You have probably noticed from the title that this article is not about a Hewlett Packard machine however there are a number of reasons I think this may be of interest to Datafile readers:
Rex is a very small Personal Digital Assistant. By very small I mean that it is exactly the same size as a standard PCMCIA card. What distinguishes it from a standard card is that pretty much the whole of one size is taken up with an 240 x 120 pixel LCD touch screen.
In terms of capability, Rex has a calendar for appointments, a task list, a contact list, notes, selected web content, a world time clock, a calculator and various security options. All of these are pretty standard for a PDA and like most PDAs Rex can be synchronised with information on your desktop or laptop computer.
I said that Rex is exactly the same size as a PCMCIA card (8.57 x 5.40 x .5 cm), that is because it IS a PCMCIA card. With the appropriate software on your laptop all you do is plug Rex into a card slot on the side, start the synchronisation software and away you go.
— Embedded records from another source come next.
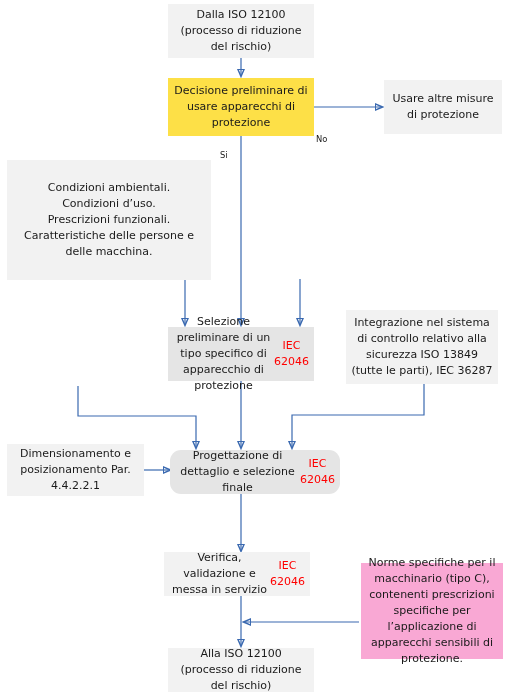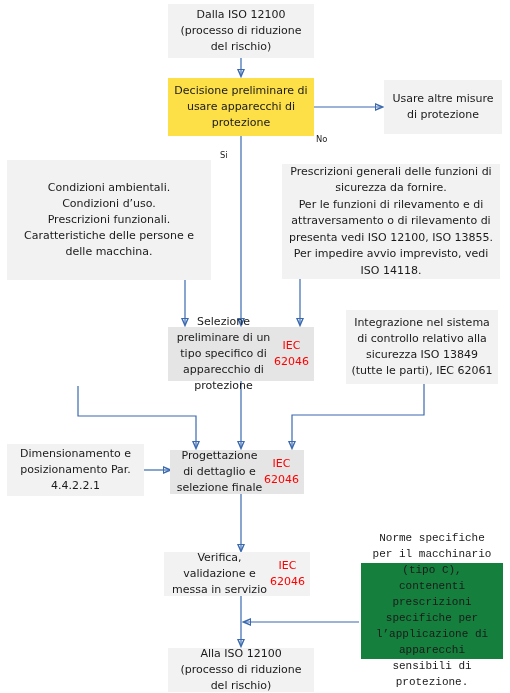"Prescrizioni generali delle funzioni di" div.node { html: <div>Prescrizioni generali delle funzioni di sicurezza da fornire. Per le funzioni di rilevamento e di attraversamento o di rilevamento di presenta vedi ISO 12100, ISO 13855. Per impedire avvio imprevisto, vedi ISO 14118.</div> -> none }
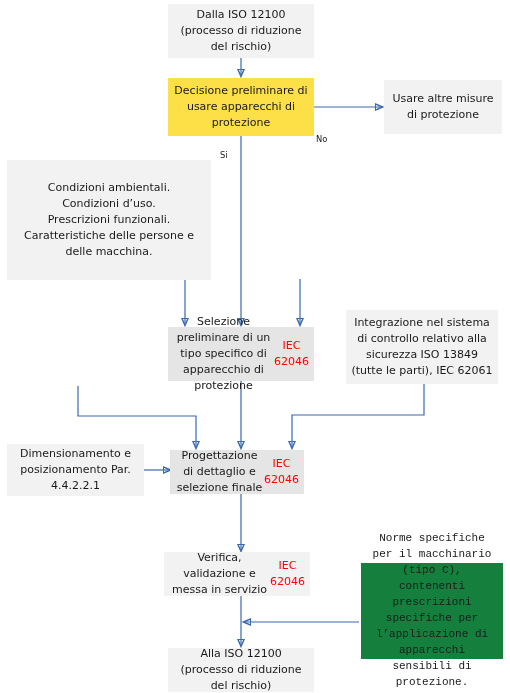"Integrazione nel sistema di controllo" div.node { text: 62061 -> 36287 }
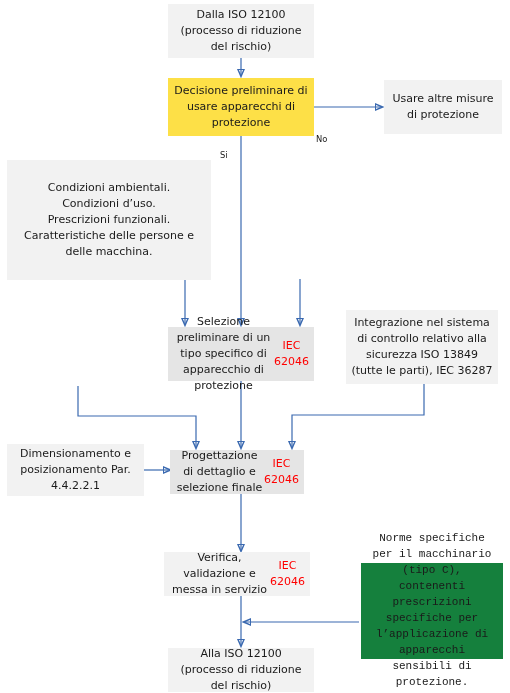"Progettazione di dettaglio e selezione" div.node { border-radius: none -> 11px; width: 134px -> 170px }
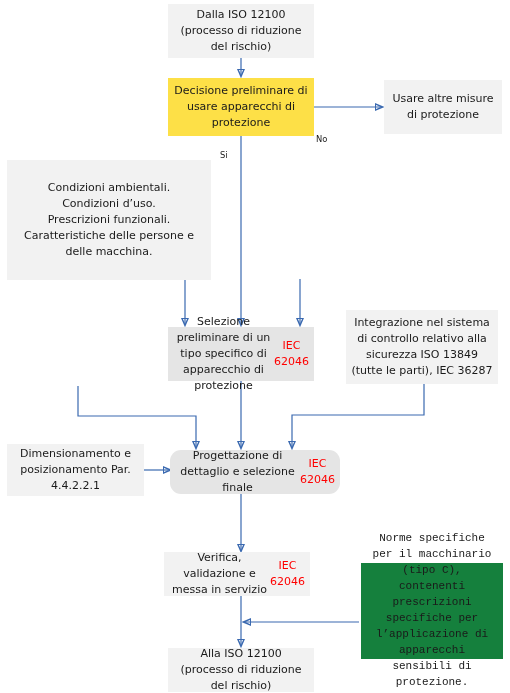"Norme specifiche per il macchinario" .n-peach { background: #15803d -> #f9a8d4; font-family: Liberation Mono, monospace -> none }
If you have a desktop, the standard package includes a docking cradle that plugs into a serial port.
Rex can be synchronised to Microsoft Outlook or the PIM included on the disk. As a "corporate" user I have only tried it with Outlook. The first thing that strikes you about Rex is that they have made the screens look very similar to Outlook - even the repeat appointment and reminder icons are exactly the same.
As well as downloading your appointments, if your PC is connected to the Internet you can download information from pre-selected channels on the Rex web site. These include top technology stories, share information (US only at the moment), the weather forecast (I get the weather for London and Norwich and guess what it will be like in Ipswich in the middle), business news, European news, etc.
Many of the channels are US biased at the moment but hopefully Xircom will get around to adding share information from the London Stock Exchange in due course. All of the information downloaded is text only and I have seen the odd bit of raw HTML character coding displayed that hasn't been vetted out correctly.
Static web information may seem pointless, but if you sync up your Rex and have registered some web channels then the information is there in your hand when you have a moment free and wonder what is going on in the rest of the world.
The original Rex machines were read-only devices, the "Pro" version allowed you to enter information buy virtue of having 5 buttons at one end. Unfortunately this was even slower than entering text on a mobile phone as you had to cycle through the alphabet using up and down keys.
This latest Rex 6000 has a touch screen and when you press "New" to enter some new information a QWERTY keyboard is drawn on the display - Rex does not have handwriting recognition.
When first presented with the keyboard your immediate reaction is "How on earth do I enter anything on that!". Don't worry, with a little precision, disengage your brain a little and the second time you try using it you happily bash away with the stylus and suddenly find you have mastered it quicker than your can say "Graffiti".
With Rex you get a wallet to carry it in, the docking cradle for desktop use, batteries, a stylus for the touch screen, a CD-ROM with software for Windows 98/ME/2000 and a getting started manual. Corporate users should note that Windows NT is not officially supported and when I tried the software off the CD on my PC at work, the software crashed numerous times. Subsequently I downloaded the latest drivers from the Rex web site (www.rex.net) and everything worked perfectly.
£106 including VAT & next day delivery from Misco (www.misco.co.uk).